Тут снова появляется Ван Стипхоут, выныривает откуда-то из туалета и кричит:
— В печать, непременно в печать!
Но на сей раз Ван Стипхоут попадает впросак. Участковый Прно не приносит ни статьи, ни фотографии. Национальный комитет штрафует Тршиску на сто крон, платит штраф и Рене, и инцидент забывается.
[14]
ВАН СТИПХОУТ И ЖЕНЩИНЫ
В один прекрасный день Рене и Ван Стипхоут, как обычно, направляются с работы домой. Рене, как обычно, нажимает в проходной на рукоятку — ящик молчит, путь свободен. А Ван Стипхоут, как обычно, на рукоятку не нажимает, но тоже проходит.
— Товарищ, подите сюда, покажите портфель! — окликает Ван Стипхоута вахтер.
— Изво-о-о-ольте, товарищ! Вижу, что вы при исполнении, похвально, похвально! — восклицает Ван Стипхоут к, видимо, хочет еще что-то добавить, но уже не получает такой возможности. Вахтер заглядывает к нему в портфель.
— Что у вас тут, товарищ?
В портфеле Ван Стипхоута белеет какая-то тряпка.
— Вы имеете в виду это? — оживленно спрашивает Ван Стипхоут. — Это я взял, чтоб чистить обувь.
— Попрошу это оставить здесь!
— А не изволите ли объяснить, по какой причине?
— Позже узнаете.
Вахтер постепенно вытаскивает из портфеля Ван Стипхоута тряпку, и голос у психолога постепенно начинает
меняться — в нем появляются нотки разгневанного начальничка:— Но-о-о попрошу-у-у объяснить мне это сейчас же, това-а-арищ! Это не более чем тряпка, которую я нашел на заводе и взял для чистки обуви. Не понимаю, почему я не имею на это права? Верните неме-е-е-дленно!
— Это никакая не тряпка.
Тон разгневанного начальничка на вахтера не действует.
— А что же это, по-вашему? — возмущенно спрашивает Ван Стипхоут.
Вахтер разворачивает во всю ширь тряпку, вытянутую из портфеля Ван Стипхоута, и Рене видит, что тряпка может служить не только тряпкой, но и вполне удобным мешком. Ведь это не что иное, как фланелевая «рубашка», в каких привозят кинескопы из «Теслы Рожнов», чтобы не побились дорогой.
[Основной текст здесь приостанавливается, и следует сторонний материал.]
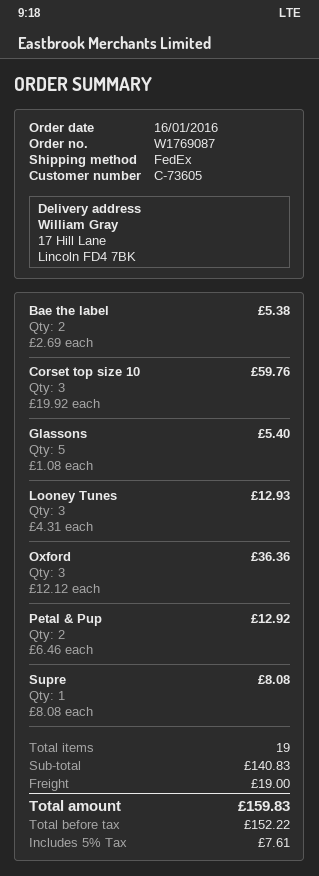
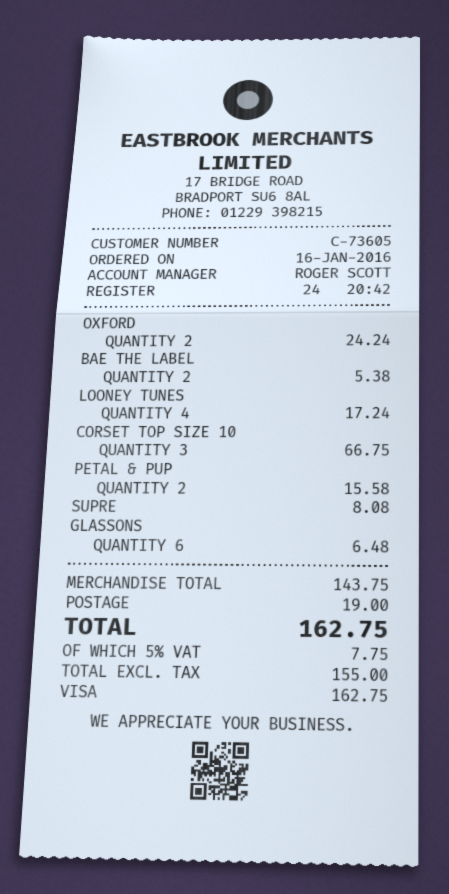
Corset top size 10: 3 for 59.76 -> 3 for 66.75
Glassons: 5 for 5.40 -> 6 for 6.48
Looney Tunes: 3 for 12.93 -> 4 for 17.24
Oxford: 3 for 36.36 -> 2 for 24.24
Petal & Pup: 2 for 12.92 -> 2 for 15.58
subtotal: 140.83 -> 143.75
net: 152.22 -> 155.00
tax: 5% = 7.61 -> 5% = 7.75
total: 159.83 -> 162.75

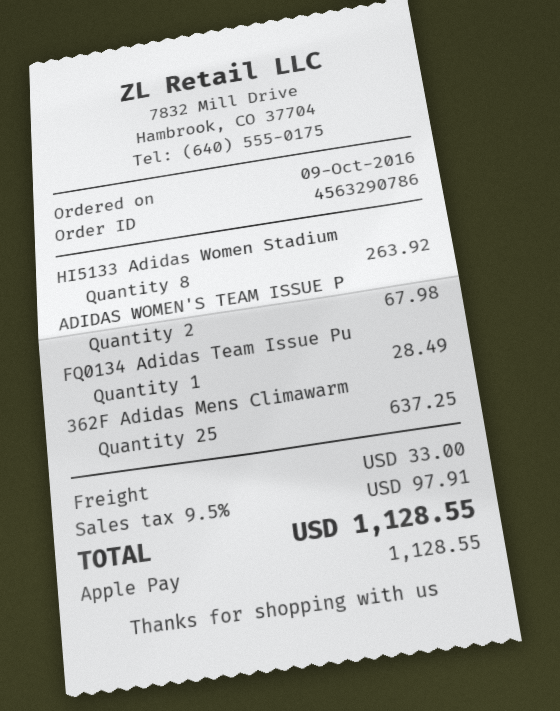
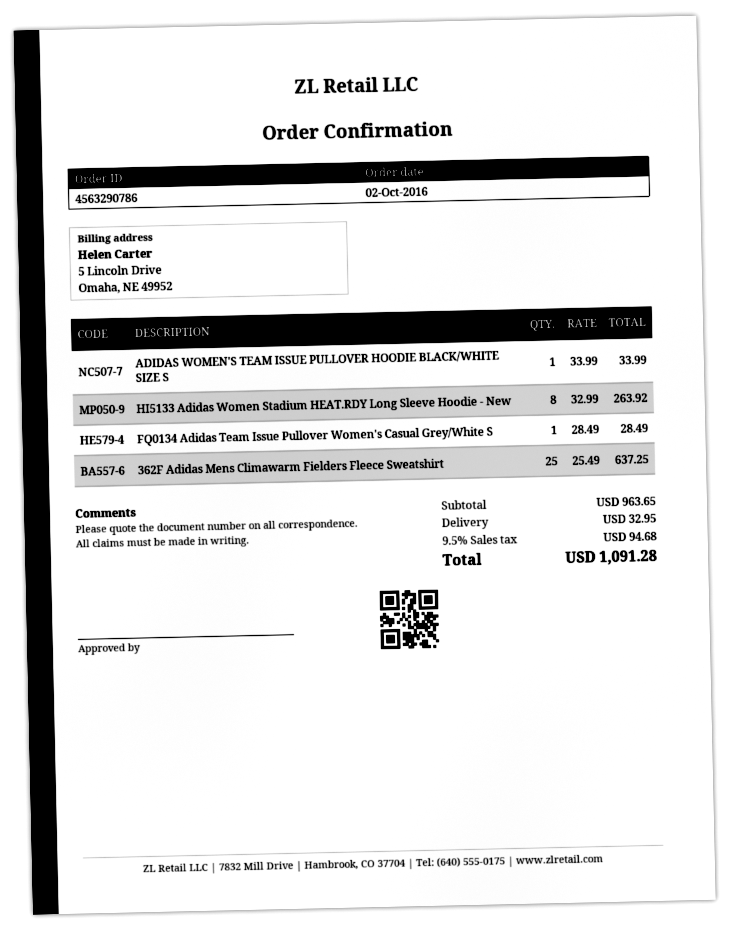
order date: 2016-10-09 -> 2016-10-02
ADIDAS WOMEN'S TEAM ISSUE P: 2 for 67.98 -> 1 for 33.99
shipping: 33.00 -> 32.95
tax: 9.5% = 97.91 -> 9.5% = 94.68
total: 1128.55 -> 1091.28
Как известно Рене понаслышке, цена такой «рубашки» кроны две, но ему известно также и то, что в заводской газете не раз выносилось общественное порицание за попытки хищения даже малых ценностей. Стало быть, дело нешуточное! Ван Стипхоут и сам видит, что тряпка не столько тряпка, сколько мешок, и, конечно, искренне тому удивляется: найденную на заводе тряпку он и впрямь считал не более чем тряпкой.
— А для чего она?
— Для чего — это вы потом узнаете, — отвечает вахтер, оставляя тряпку-мешок у себя.
— А где узнаю?
Голос у вахтера сух до предела.
— Перед лицом дисциплинарной комиссии, — говорит он и с этого момента на Ван Стипхоута уже не обращает никакого внимания. Он не любит людей такого типа. Психолог действует ему на нервы своим вечным прекословием: то, опаздывая, не отдает табельного листка — часы, мол, спешат, а то, уходя с завода, не нажимает на рукоятку. Бравый вахтер на подобные вольности взирал с явным неудовольствием и про себя думал: ничего, придет и мой черед. И вот наконец он пришел. Вахтер обнаружил, что за таинственным названием «психолог» скрывается самый обыкновенный ворюга. Довольство его не имеет границ: такого, пожалуй, он в жизни еще никогда не испытывал. И люди, столпившиеся вокруг, тоже довольны. Еще бы! Психолог, уличенный в краже. Да ведь такое разве что в хорошем фильме увидишь!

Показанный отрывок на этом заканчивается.